Organisms which remain in osmotic balance with their surroundings when the salinity varies are termed poikilosmotic, and these include some widely euryhaline creatures. The lugworm Arenicola marina is a familiar example from the British coastline, where it is widely distributed in marine, brackish and estuarine muddy sands and able to survive salinities down to about 18%o. In other parts of its range, for example the Baltic, it is found at even lower salinities. Other examples from the British fauna which are poikilosmotic and moderately euryhaline are the bivalves Mytilus edulis, Cerastoderma (Cardium) edule, and Mya areanaria, the barnacles Semibalanus balanoides and Balanus improvisus, the polychaete worms Hediste (Nereis) pelagica and Perinereis cultrifera and many other common shore forms.

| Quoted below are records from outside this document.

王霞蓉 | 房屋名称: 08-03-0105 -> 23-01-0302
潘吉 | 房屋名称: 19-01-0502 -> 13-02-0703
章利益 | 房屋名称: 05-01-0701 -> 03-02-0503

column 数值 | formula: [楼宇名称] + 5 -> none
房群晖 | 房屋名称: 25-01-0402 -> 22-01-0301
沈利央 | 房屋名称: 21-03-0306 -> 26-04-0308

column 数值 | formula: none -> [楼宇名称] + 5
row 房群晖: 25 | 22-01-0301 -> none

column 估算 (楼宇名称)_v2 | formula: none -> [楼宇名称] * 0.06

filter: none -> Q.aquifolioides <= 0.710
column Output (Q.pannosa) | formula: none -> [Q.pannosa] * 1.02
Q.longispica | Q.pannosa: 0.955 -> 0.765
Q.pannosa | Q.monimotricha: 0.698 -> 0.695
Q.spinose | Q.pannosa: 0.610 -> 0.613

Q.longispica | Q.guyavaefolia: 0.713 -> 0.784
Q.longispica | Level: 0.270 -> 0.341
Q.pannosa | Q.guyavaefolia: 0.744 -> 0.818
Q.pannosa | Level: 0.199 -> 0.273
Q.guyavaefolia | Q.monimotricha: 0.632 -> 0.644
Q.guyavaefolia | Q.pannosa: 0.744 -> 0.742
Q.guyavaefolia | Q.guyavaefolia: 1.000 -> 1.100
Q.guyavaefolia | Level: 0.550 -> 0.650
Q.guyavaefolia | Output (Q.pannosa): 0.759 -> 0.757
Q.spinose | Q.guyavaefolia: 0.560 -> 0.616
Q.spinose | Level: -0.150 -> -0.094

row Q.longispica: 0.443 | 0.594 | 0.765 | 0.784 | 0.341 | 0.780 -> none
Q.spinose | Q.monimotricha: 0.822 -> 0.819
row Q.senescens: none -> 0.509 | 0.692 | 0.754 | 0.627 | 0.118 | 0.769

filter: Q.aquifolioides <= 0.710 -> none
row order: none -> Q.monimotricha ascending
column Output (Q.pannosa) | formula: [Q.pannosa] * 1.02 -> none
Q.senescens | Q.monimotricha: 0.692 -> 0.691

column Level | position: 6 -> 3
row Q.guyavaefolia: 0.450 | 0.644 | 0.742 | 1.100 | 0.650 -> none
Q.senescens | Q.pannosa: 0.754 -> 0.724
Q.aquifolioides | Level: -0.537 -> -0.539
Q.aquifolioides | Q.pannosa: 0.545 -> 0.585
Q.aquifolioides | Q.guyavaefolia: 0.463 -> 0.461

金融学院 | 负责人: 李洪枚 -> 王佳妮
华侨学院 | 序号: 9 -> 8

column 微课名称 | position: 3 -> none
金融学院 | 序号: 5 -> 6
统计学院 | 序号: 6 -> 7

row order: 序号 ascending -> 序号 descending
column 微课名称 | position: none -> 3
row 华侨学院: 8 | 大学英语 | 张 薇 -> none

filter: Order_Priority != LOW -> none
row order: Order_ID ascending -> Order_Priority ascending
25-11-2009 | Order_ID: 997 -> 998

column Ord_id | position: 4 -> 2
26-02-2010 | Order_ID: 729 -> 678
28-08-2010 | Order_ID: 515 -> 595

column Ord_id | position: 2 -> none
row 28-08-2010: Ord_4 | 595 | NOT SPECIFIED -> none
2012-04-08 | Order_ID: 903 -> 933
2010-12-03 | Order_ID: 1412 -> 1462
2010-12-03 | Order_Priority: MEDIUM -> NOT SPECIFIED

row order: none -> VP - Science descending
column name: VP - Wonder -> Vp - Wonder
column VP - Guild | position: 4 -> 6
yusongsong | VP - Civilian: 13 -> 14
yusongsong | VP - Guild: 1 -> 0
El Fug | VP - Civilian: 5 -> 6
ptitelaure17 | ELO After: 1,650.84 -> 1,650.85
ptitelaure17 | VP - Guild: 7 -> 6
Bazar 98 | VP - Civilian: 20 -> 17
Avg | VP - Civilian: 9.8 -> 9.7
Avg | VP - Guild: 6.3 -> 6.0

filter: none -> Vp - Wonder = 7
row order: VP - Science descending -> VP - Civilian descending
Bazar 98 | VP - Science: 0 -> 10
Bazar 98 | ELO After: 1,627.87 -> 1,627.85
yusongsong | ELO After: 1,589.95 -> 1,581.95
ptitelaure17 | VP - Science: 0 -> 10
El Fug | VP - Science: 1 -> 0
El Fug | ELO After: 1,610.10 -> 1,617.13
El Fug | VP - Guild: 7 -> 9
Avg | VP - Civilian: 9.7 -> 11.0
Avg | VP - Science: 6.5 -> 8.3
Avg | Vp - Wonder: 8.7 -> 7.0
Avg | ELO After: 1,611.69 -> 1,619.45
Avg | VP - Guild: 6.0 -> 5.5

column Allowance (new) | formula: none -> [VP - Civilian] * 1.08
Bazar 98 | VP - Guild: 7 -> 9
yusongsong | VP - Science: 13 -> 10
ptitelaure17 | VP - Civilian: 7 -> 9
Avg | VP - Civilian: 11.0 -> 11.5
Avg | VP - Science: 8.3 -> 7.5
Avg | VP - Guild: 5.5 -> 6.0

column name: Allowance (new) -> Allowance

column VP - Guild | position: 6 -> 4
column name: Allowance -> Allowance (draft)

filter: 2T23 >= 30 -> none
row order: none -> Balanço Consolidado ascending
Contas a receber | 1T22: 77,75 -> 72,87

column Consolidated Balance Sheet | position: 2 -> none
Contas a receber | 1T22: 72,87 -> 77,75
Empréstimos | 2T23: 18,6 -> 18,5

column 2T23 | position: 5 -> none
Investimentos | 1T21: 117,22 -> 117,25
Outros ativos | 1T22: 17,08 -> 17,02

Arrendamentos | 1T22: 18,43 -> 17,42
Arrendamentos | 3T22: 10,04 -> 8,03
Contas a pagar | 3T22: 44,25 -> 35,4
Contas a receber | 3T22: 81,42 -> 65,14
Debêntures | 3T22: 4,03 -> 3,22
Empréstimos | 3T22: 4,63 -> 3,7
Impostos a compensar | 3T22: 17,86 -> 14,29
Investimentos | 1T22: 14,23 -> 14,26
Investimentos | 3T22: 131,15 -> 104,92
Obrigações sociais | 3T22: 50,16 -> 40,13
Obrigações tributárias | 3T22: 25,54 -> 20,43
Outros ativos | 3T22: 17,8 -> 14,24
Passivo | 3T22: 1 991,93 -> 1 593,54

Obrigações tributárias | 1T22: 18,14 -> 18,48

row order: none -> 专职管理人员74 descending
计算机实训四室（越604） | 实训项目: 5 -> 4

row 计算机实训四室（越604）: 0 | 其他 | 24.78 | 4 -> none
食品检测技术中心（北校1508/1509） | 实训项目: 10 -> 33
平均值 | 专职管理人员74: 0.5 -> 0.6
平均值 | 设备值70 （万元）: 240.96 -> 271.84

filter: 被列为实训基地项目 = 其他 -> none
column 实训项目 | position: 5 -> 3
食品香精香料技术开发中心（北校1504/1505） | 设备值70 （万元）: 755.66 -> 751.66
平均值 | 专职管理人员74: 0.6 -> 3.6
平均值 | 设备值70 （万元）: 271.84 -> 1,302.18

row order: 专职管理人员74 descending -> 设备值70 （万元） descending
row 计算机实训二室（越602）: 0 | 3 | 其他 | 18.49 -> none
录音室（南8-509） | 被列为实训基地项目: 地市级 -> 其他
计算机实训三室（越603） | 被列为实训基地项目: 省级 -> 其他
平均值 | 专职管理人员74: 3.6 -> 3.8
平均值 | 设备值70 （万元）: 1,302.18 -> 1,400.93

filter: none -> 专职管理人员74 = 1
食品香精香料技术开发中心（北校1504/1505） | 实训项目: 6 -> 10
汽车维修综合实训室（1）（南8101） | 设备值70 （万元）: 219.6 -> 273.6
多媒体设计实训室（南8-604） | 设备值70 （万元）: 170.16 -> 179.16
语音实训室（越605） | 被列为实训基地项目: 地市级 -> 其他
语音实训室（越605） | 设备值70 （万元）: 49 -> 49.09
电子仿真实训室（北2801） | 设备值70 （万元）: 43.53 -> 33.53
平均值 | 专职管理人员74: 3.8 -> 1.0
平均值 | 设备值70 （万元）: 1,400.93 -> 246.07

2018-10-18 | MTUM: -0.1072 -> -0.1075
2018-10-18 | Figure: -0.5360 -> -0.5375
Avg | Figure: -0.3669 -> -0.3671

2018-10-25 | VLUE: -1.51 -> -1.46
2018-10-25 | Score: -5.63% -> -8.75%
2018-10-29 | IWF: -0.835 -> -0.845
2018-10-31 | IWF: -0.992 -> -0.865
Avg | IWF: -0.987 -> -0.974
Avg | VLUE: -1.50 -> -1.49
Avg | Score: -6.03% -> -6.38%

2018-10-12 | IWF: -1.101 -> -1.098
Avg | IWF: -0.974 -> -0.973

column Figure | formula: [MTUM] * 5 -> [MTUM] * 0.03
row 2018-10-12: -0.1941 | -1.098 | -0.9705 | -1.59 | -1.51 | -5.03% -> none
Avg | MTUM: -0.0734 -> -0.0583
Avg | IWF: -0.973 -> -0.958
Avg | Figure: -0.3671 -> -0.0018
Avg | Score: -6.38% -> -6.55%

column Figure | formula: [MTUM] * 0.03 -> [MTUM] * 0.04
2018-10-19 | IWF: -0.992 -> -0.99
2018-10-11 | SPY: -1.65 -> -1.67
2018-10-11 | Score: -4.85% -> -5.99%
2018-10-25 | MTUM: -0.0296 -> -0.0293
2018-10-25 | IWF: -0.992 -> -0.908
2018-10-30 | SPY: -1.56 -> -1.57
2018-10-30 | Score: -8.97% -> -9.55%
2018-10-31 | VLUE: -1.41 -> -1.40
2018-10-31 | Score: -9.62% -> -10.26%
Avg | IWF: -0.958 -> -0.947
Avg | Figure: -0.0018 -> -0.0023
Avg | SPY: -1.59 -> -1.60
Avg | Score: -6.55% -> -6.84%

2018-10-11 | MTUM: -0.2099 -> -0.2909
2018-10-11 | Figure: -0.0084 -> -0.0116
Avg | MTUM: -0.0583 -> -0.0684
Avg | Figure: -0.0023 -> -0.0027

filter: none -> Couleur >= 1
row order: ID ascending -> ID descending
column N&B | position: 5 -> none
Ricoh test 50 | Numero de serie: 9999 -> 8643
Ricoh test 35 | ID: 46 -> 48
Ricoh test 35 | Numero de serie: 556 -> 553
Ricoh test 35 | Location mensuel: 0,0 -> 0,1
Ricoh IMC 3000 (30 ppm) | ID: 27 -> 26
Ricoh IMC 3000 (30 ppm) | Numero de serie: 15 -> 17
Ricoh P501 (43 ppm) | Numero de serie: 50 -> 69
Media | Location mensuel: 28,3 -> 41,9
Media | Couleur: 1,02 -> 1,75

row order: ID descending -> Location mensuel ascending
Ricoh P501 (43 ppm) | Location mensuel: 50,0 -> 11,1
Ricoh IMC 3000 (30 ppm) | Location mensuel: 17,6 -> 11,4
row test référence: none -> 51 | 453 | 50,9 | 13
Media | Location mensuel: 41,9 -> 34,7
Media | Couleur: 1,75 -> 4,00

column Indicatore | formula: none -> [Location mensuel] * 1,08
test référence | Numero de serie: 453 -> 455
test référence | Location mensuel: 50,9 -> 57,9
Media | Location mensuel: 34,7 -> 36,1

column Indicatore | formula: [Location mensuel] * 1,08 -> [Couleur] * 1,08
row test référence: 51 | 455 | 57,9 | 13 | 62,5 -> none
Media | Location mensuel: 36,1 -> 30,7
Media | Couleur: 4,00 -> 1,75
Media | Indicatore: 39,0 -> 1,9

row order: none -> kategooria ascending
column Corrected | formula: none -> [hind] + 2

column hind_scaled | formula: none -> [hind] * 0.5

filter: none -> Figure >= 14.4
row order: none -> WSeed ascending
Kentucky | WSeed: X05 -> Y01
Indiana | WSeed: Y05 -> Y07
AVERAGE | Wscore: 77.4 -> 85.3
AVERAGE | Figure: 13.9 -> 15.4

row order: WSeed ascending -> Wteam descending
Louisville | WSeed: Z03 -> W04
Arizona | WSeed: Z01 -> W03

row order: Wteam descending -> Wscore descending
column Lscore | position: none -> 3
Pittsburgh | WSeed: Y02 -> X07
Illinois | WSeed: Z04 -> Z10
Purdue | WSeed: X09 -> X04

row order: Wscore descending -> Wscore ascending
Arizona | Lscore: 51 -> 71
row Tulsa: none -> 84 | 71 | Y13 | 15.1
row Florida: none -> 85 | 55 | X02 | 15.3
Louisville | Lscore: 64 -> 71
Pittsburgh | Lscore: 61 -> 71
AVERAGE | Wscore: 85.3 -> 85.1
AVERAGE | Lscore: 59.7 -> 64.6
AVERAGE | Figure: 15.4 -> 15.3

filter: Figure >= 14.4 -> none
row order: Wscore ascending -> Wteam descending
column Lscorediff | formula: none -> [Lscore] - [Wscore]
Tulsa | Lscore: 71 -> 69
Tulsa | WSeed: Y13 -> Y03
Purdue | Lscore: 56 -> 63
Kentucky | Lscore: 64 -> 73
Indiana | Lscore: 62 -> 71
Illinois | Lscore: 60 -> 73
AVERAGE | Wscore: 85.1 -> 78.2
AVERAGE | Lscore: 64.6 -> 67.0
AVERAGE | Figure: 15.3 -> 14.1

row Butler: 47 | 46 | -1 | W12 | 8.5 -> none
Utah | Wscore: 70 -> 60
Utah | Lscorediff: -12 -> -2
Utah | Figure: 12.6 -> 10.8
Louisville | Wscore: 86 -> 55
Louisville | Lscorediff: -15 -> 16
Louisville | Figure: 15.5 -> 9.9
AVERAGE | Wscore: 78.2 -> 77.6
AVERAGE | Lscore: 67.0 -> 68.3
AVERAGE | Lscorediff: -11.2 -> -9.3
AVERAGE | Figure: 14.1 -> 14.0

Some animals are able to control within limits the concentration of their internal fluids independently of salinity changes in the water. This process is known as osmoregulation, and organisms which maintain this stability of internal environment are described as homoiosmotic. The shore crab Carcinus maenas is a very euryhaline osmoregulator which extends up estuaries to levels where it encounters immersion in fresh water. Some powers of osmoregulation are also present in the ragworm Nereis diversicolor, the prawn Palaemon serratus, and the amphipods Gammarus locusta, G. duebeni and Marinogammarus ( = Chaetogammarus) marinus. The ability to osmoregulate is influenced by temperature and fails above and below certain limiting temperatures.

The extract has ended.